[Editor’s note: The following interview contains spoilers.]
Harrison Ford’s Indiana Jones is back in fine form for swan song “The Dial of Destiny,” dodging former Nazi rival Voller (Mads Mikkelsen) alongside estranged goddaughter/treasure hunter Helena Shaw (Phoebe Waller-Bridge) while chasing after Archimedes’ Antikythera (the titular dial).
But director James Mangold fully embraced the senior daredevil archaeologist being out of step in the turbulent ’60s, putting Indy firmly in the time period by collaborating with production designer Adam Stockhausen (“Asteroid City”) on several action-packed historical recreations. Audiences see everything from the Nazi castle and plunder train during the 1944 prologue (boasting a de-aged Ford by ILM) and the Apollo 11 astronaut ticker-tape parade in New York City to the Ear of Dionysius cave in Sicily and a battle with the invading Romans in 213 BCE.
“We had a very unusual early process where I was able to do sketching work in real-time as [Mangold] was developing the script,” Stockhausen told IndieWire. “We were able to test out ideas for the main sequences to see if they worked visually and how they fit together. We worked on the whole story this way.”
The design process (assisted by set decorator Anna Pinnock and supervising art director Martin Foley) began with Sicily, home of legendary Greek mathematician Archimedes. The Antikythera he invented was a mechanical model of the solar system used to predict the relative positions and motions of the planets and moons. However, Mangold elevated it into a more fantastical time travel-enabling device split into two pieces for the globe-trotting treasure hunt.

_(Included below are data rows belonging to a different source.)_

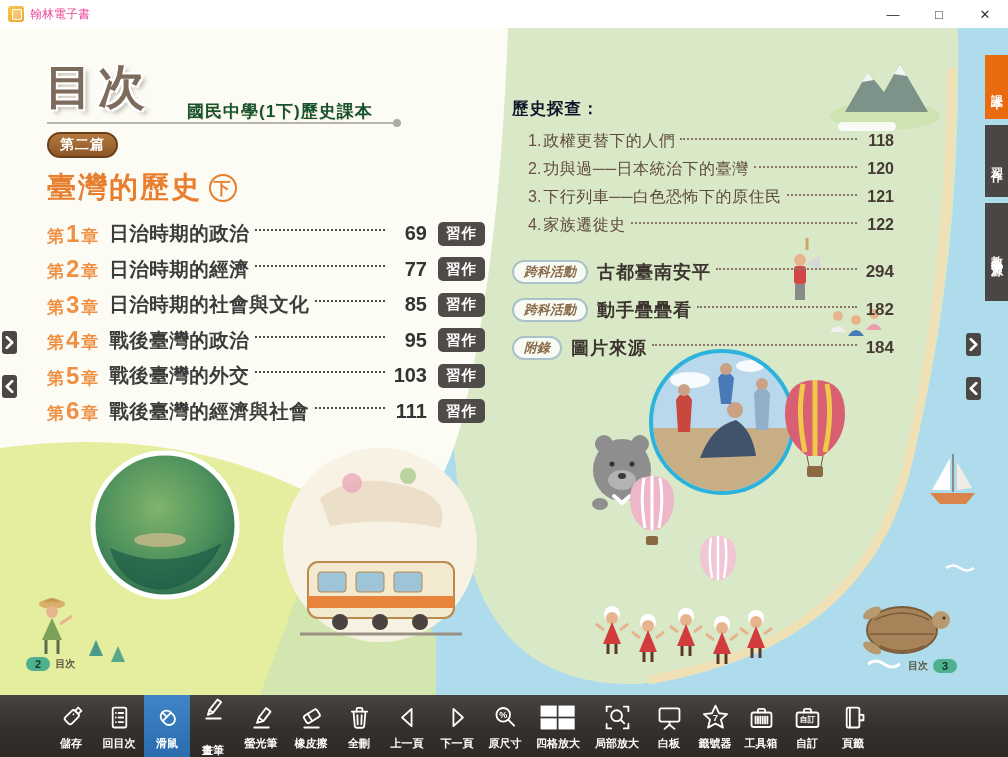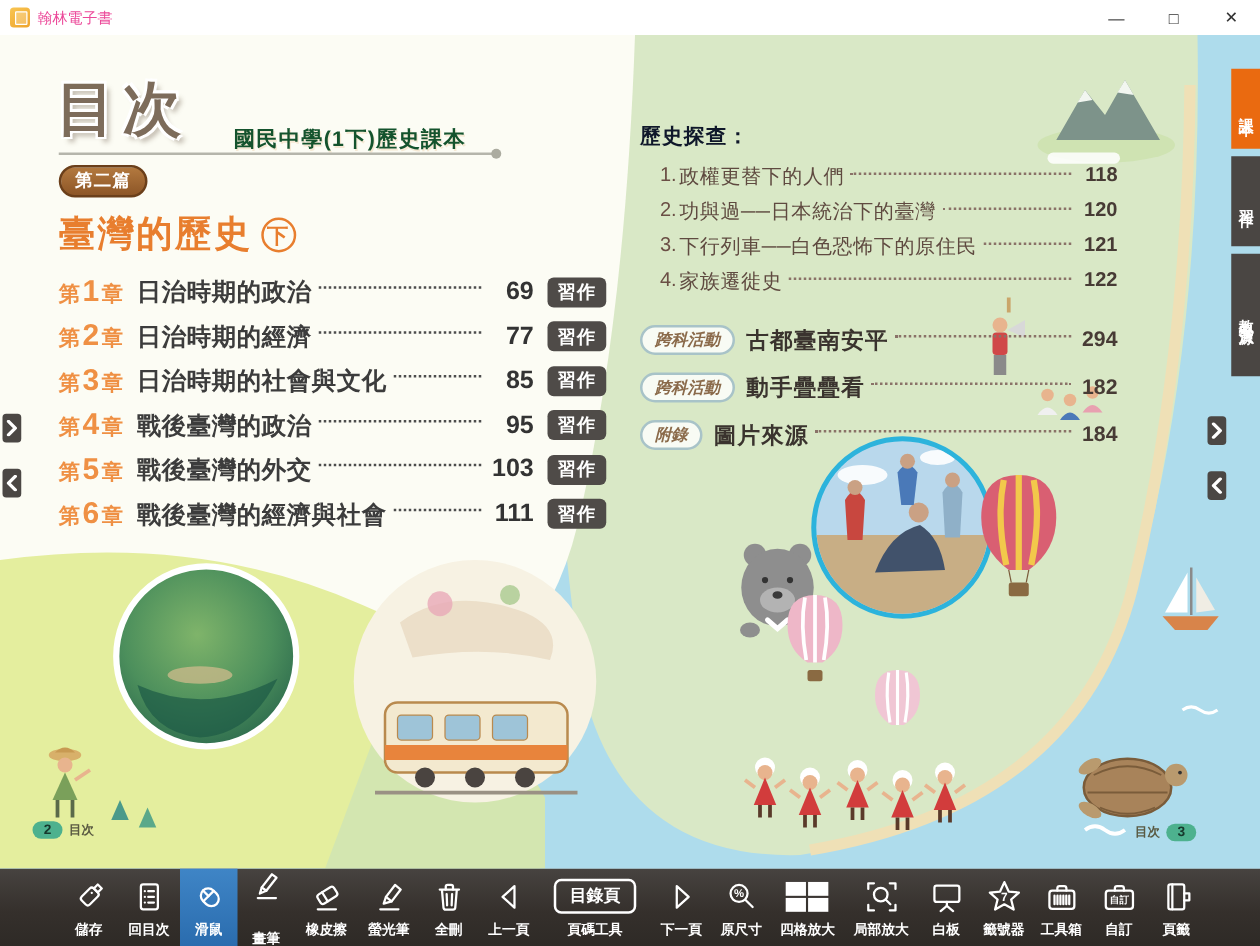--- a/index.html
+++ b/index.html
@@ -523,64 +523,58 @@
             <path d="M11.5 17.5 L20.5 6 L24.5 9 L15.5 20.5 Z"></path>
             <path d="M11.5 17.5 L9.8 23 L15.5 20.5"></path>
             <line x1="8" y1="27" x2="24" y2="27"></line>
           </svg>
         </div>
         <div class="tool-label">畫筆</div>
       </div>
       <div class="tool" style="width: 50px;">
         <div class="tool-icon">
           <svg viewBox="0 0 32 32" class="ti">
+            <path d="M13 16 L21 5.5 L26 9.5 L18 20 Z"></path>
+            <path d="M13 16 L11 22 L18 20"></path>
+            <line x1="8" y1="27" x2="24" y2="27"></line>
+          </svg>
+        </div>
+        <div class="tool-label">螢光筆</div>
+      </div>
+      <div class="tool" style="width: 50px;">
+        <div class="tool-icon">
+          <svg viewBox="0 0 32 32" class="ti">
             <g transform="rotate(-32 16 14)">
               <rect x="7.5" y="10" width="17" height="9.5" rx="2.5"></rect>
               <line x1="13.5" y1="10" x2="13.5" y2="19.5"></line>
             </g>
             <line x1="8" y1="27" x2="24" y2="27"></line>
           </svg>
         </div>
         <div class="tool-label">橡皮擦</div>
       </div>
-      <div class="tool" style="width: 50px;">
-        <div class="tool-icon">
-          <svg viewBox="0 0 32 32" class="ti">
-            <path d="M13 16 L21 5.5 L26 9.5 L18 20 Z"></path>
-            <path d="M13 16 L11 22 L18 20"></path>
-            <line x1="8" y1="27" x2="24" y2="27"></line>
-          </svg>
-        </div>
-        <div class="tool-label">螢光筆</div>
-      </div>
       <div class="tool" style="width: 46px;">
         <div class="tool-icon">
           <svg viewBox="0 0 32 32" class="ti">
             <path d="M9.5 10.5 L10.8 25.5 a2 2 0 0 0 2 1.8 h6.4 a2 2 0 0 0 2 -1.8 L22.5 10.5"></path>
             <line x1="7.5" y1="9.5" x2="24.5" y2="9.5"></line>
             <path d="M12.8 9.5 V7 a1.6 1.6 0 0 1 1.6 -1.6 h3.2 a1.6 1.6 0 0 1 1.6 1.6 V9.5"></path>
             <line x1="13.6" y1="13.5" x2="14" y2="23.5"></line>
             <line x1="18.4" y1="13.5" x2="18" y2="23.5"></line>
           </svg>
         </div>
         <div class="tool-label">全刪</div>
       </div>
       <div class="tool" style="width: 50px;">
         <div class="tool-icon">
           <svg viewBox="0 0 32 32" class="ti">
             <path d="M20.5 6.5 L10 16 L20.5 25.5 Z"></path>
           </svg>
         </div>
         <div class="tool-label">上一頁</div>
-      </div>
-      <div class="tool" style="width: 88px;">
-        <div class="tool-icon">
-          <div class="pg-btn">目錄頁</div>
-        </div>
-        <div class="tool-label">頁碼工具</div>
       </div>
       <div class="tool" style="width: 50px;">
         <div class="tool-icon">
           <svg viewBox="0 0 32 32" class="ti">
             <path d="M11.5 6.5 L22 16 L11.5 25.5 Z"></path>
           </svg>
         </div>
         <div class="tool-label">下一頁</div>
       </div>
       <div class="tool" style="width: 46px;">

“He was thinking about Archimedes as a main ingredient and so we started where the story starts — in Sicily, where he lived,” Stockhausen continued. “We looked at the Ear and thought it could make a good entrance into the [Archimedes] tomb sequence. I didn’t necessarily think we would end up shooting there, but as we got into scouting Sicily, it started to offer more and more pieces that were helpful to us in putting the whole thing together. It’s sort of rare and wonderful when something works out so well and you get to film at one of the places that first inspired an idea.”
For the battle in ancient Syracuse, the goal was to make it as gritty and real as possible to minimize blue screening by ILM (under the production VFX supervision of Andrew Whitehurst). “We were shooting in Sicily again, and up at the very tip in the northwest corner was an old tuna fishing canning site,” Stockhausen said. “And so there’s this crumbling wreckage of this building, but it’s in the most spectacular sort of natural bay, and so we augmented it and grew the city behind it. Andrew and his team developed the whole city beyond the walls as well as the Roman navy. But we used a lot of the old stone board, a lot of the old sandstones of this building as the basis of our ancient Syracuse.”
The World War II opening depicting the American advance in occupied France consisted of both on-site and sound stage shooting. The beautiful hall for the plunder was shot at Bamburgh Castle in Northumberland (among the films they referenced was “Where Eagles Dare”), while the interior train shots were done on stage at Pinewood. “There is just so much actual material. Hitler had a train there. There’s great documentation on it, not to say that we copied it exactly,” Stockhausen said. “But there’s just a huge amount to springboard it off, the kind of ‘Monuments Men’ tracking of the arts and the entire Nazi plunder regime.”
But Stockhausen’s most elaborate re-enactment was the New York leg of the Apollo 11 ticker-tape parade (shot on location in the central business district of Glasgow, Scotland). The parade took place a month after the July 20 moon landing and culminates with the surreal sight of Indy racing for his life on horseback from Nazis and CIA agents, climaxing in the New York City subway.
“We kind of lifted it as much as we could from the look of it,” said Stockhausen. “Taking the London crew up to Glasgow was much more reasonable than everybody flying to New York. They were really open to closing down the streets for the [two weeks] that we needed them. It was a really big footprint there. I can’t imagine being able to shut down Park Avenue for that length of time. It required lots of storefronts, lots of signage, there’s digital extension, but as you see in the film, he’s on horseback moving at speeds. So we had a lot of set to work with and just the atmosphere itself of putting on a big parade with 500 people. We had two long avenue blocks in New York terminology. And then the side streets were all dressed up, all shop fronts, all signs.”
The subway sequence, though, was shot at Pinewood because they didn’t have access to the London tube or the subway museum in Brooklyn used for “Bridge of Spies.” “We had to run the horse and do the practical horse stunts on the set,” he added. “And so that had to be built. So we were in the 007 stage at Pinewood and built from one end to the other end and out the door. “
How fitting with Ford doing his final turn as the Bond-inspired Indy outmaneuvering the over-matched baddies and CIA agents. “It was a rare and incredible opportunity,” Stockhausen said.